A New Plan for the New Year!

15 Points to Help McKenna Property Management (and You) Grow this Year

At the start of every new year, everyone will set New Year's resolutions. While it is always good to set goals, resolutions are hit or miss for a lot of people, and it takes a certain kind of discipline to stick to the goals we set for ourselves at the beginning of the year. At McKenna Property Management, we don't really believe in New Year's resolutions. This isn't to say that we don't set goals. Jenni, the broker/owner, strongly believes in having all the team members set goals and create beneficial habits throughout the year. In the past, this has taken the form of 90-day challenges, in-office competitions, and many more creative ways to encourage this form of self-growth.


In 2024, McKenna Property Management is using a system that many others have used to find success in changing their outlook on life and building happier lives for themselves: the 15-Point Plan by Ben Kinney. Since Jenni firmly believes that this program will bring positive change to our lives, we want to share it with you, in case it may be something that can help you. While there is a podcast covering the 15-Point Plan, accessible here, we will cover the basics below.
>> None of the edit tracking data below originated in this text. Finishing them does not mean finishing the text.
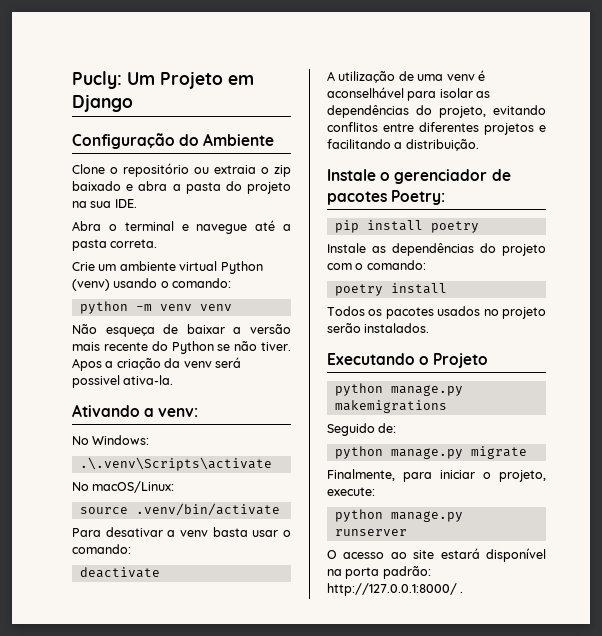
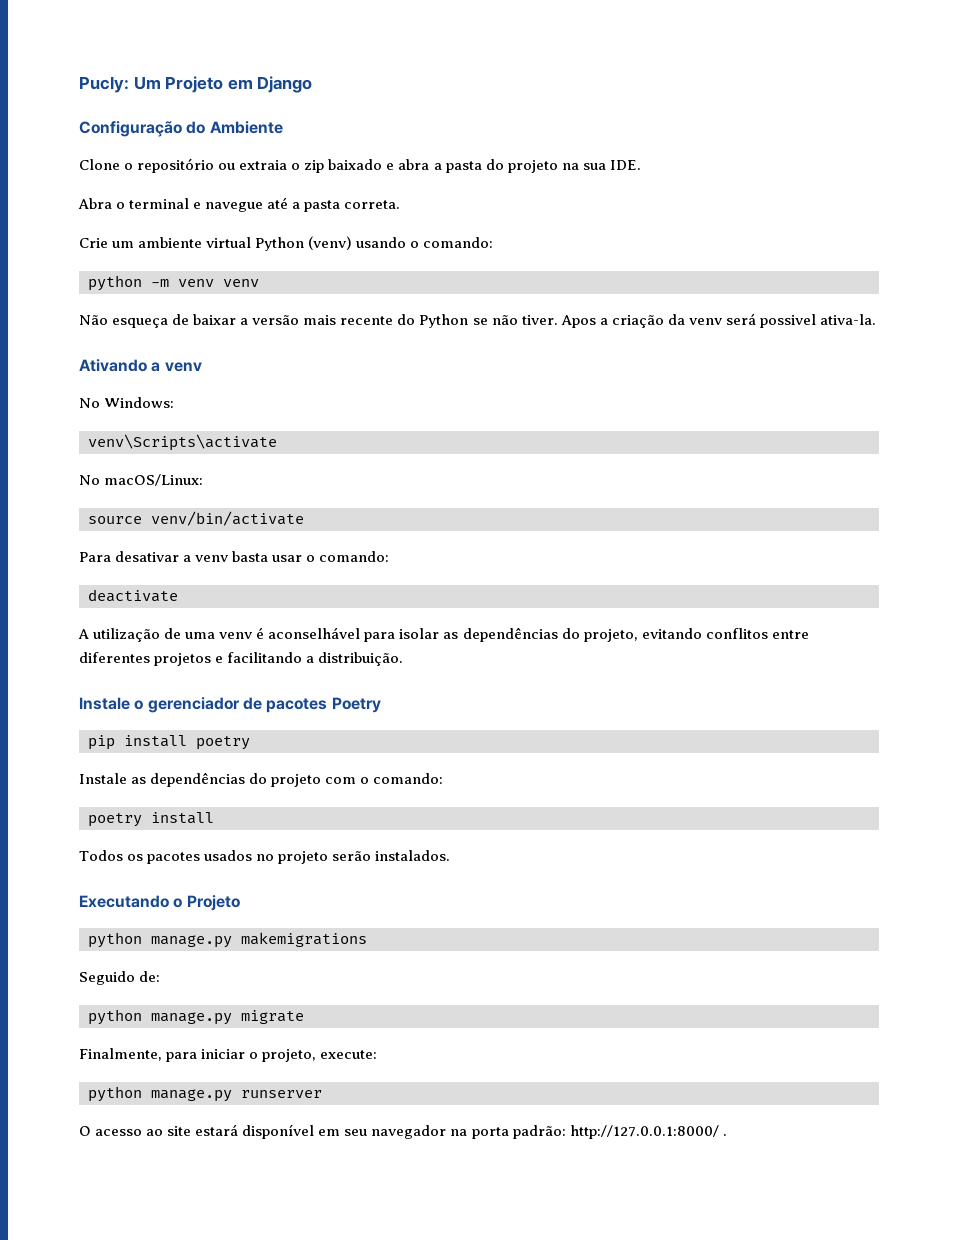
- Ativando a venv:
+ Ativando a venv
- .\.venv\Scripts\activate
+ venv\Scripts\activate
- source .venv/bin/activate
+ source venv/bin/activate
- Instale o gerenciador de pacotes Poetry:
+ Instale o gerenciador de pacotes Poetry
- O acesso ao site estará disponível na porta padrão: http://127.0.0.1:8000/ .
+ O acesso ao site estará disponível em seu navegador na porta padrão: http://127.0.0.1:8000/ .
The system that we have laid out for ourselves is to strive to complete 13 of the 15 points, 5 days out of the week. This leaves leeway for rough/bad days and being unable to accomplish some of the points each day. In addition to tracking the points completed, we will also be tracking how happy we are each day, on a scale of 1-10. The hypothesis is that we will be able to see that the more points we accomplish, the happier we will feel, and we will realize which of the points are most important for our personal wellbeing. The 15 different points are as follows:


  • Goals
  • Write them, rewrite them often, and create a vision board. Knowing your goals is the first step to achieving them.
  • Movement
  • Elevate your heart rate daily to release endorphins. If that's not possible, ensure you at least meet your daily step count to keep your body in motion.
  • Hydration
  • Recognize that your body needs more water than you think. Make a daily effort to reach your H2O intake goals for optimal well-being.
  • Sleep
  • Prioritize sleep as a crucial building block for great health and high energy levels. Ensure you get your daily required amount of rest.
  • Nutrition
  • Maintain a healthy eating routine to sustain high energy levels and keep grumpiness at bay. Eat well and eat often.
  • Supplement
  • Take vitamins and minerals to optimize your body and mind for peak performance.
  • Influences
  • Be mindful of what you pay attention to. Eliminate negativity, whether it's from news, movies, or people, if necessary.
  • Journal
  • Cultivate the habit of daily journaling. Record your experiences, thoughts, and lessons learned every morning or night.
  • Mindfulness
  • Set aside time each day for purposeful meditation or prayer to center yourself mentally and spiritually.
  • Gratitude
  • Practice gratitude daily, either on your own, as a family, or in a group when possible. It's impossible to be grateful and angry simultaneously.
  • Laugh
  • Set aside 30 seconds daily to laugh for no reason or indulge in comedy. It's a transformative practice that changes your energy, mood, and state.
  • Learn
  • Make it a goal to learn something new every day. Read books, listen to podcasts, watch videos, or take courses to stimulate your mind.
  • Hobbies
  • Find a daily activity you can look forward to, plan, and research. Hobbies add joy and excitement to your routine.
  • Serve
  • Volunteer, donate, or help a friend or organization in need. Shifting your focus from yourself to others can be incredibly rewarding.
  • Time
  • Protect daily alone time for self-reflection and create social time to boost your energy levels, irrespective of whether you're an introvert or an extrovert.


While this may seem like a lot of things to try and do, it is not as monumental as it looks as first glance. These are not meant to be grandiose actions, but just little things designed to change your mindset over time. For example, "Serve" does not need to be as large as donating blood or going to a food bank (although these things definitely count), it can be as simple as holding the door open for someone or picking up litter you walk by. The focus is less on the scale of the action, but the thought process involved. One other complication is that actions cannot be used for more than one category in a day. For example, if you enjoy running, you cannot use going for a run as a "Movement" and a "Hobby" on the same day. This gives more intentionality to each point, making it that much more impactful. Ben Kinney has already provided tracking sheets and reference forms on his website, here, so if the 15-Point Plan is something you want to use to help grow yourself in the new year, there is no better way to start!